→ **Your assignment**: Go line by line through the entries below and copy those containing the string "Haken".

(Edit difference data)

▼▼▼

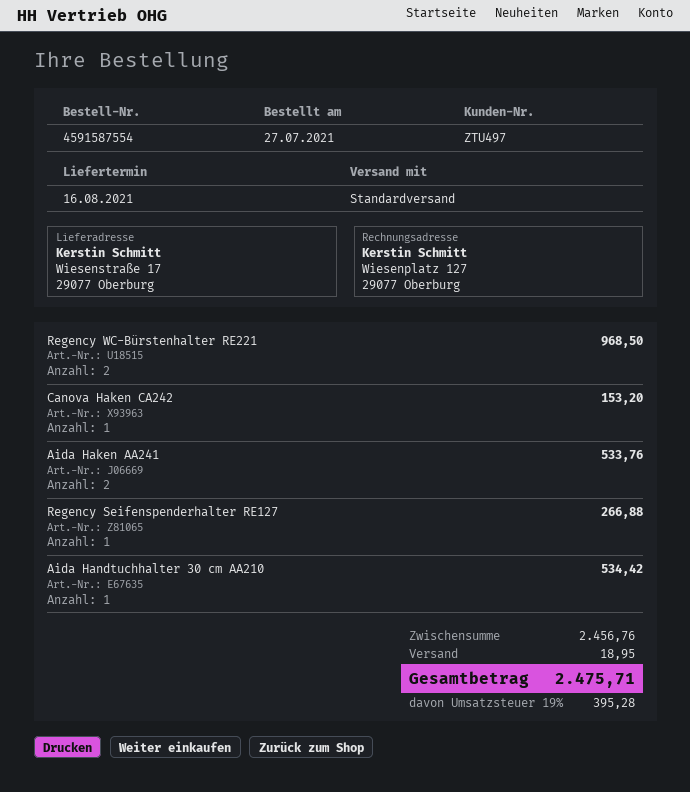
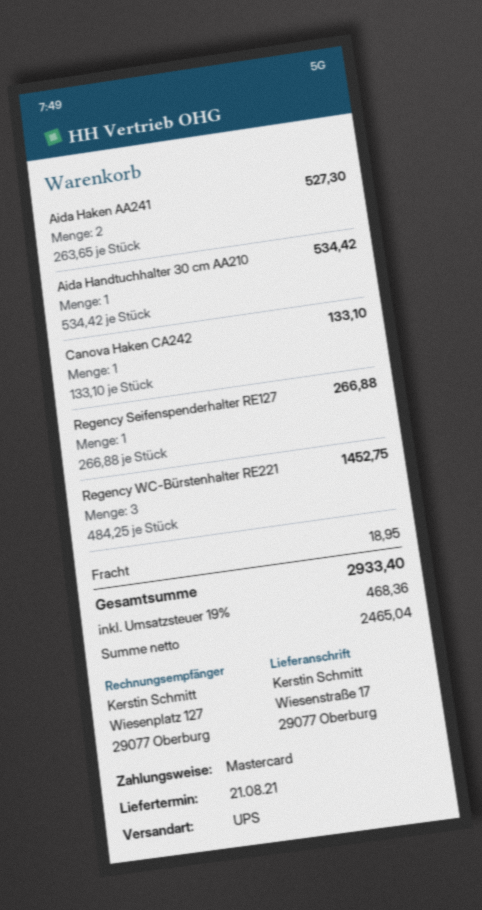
delivery date: 2021-08-16 -> 2021-08-21
shipping method: standard -> UPS
Regency WC-Bürstenhalter RE221: 2 for 968.50 -> 3 for 1452.75
Canova Haken CA242: 1 for 153.20 -> 1 for 133.10
Aida Haken AA241: 2 for 533.76 -> 2 for 527.30
tax: 19% = 395.28 -> 19% = 468.36
total: 2475.71 -> 2933.40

▲▲▲

→ **Task output**:
Canova Haken CA242: 1 for 153.20 -> 1 for 133.10
Aida Haken AA241: 2 for 533.76 -> 2 for 527.30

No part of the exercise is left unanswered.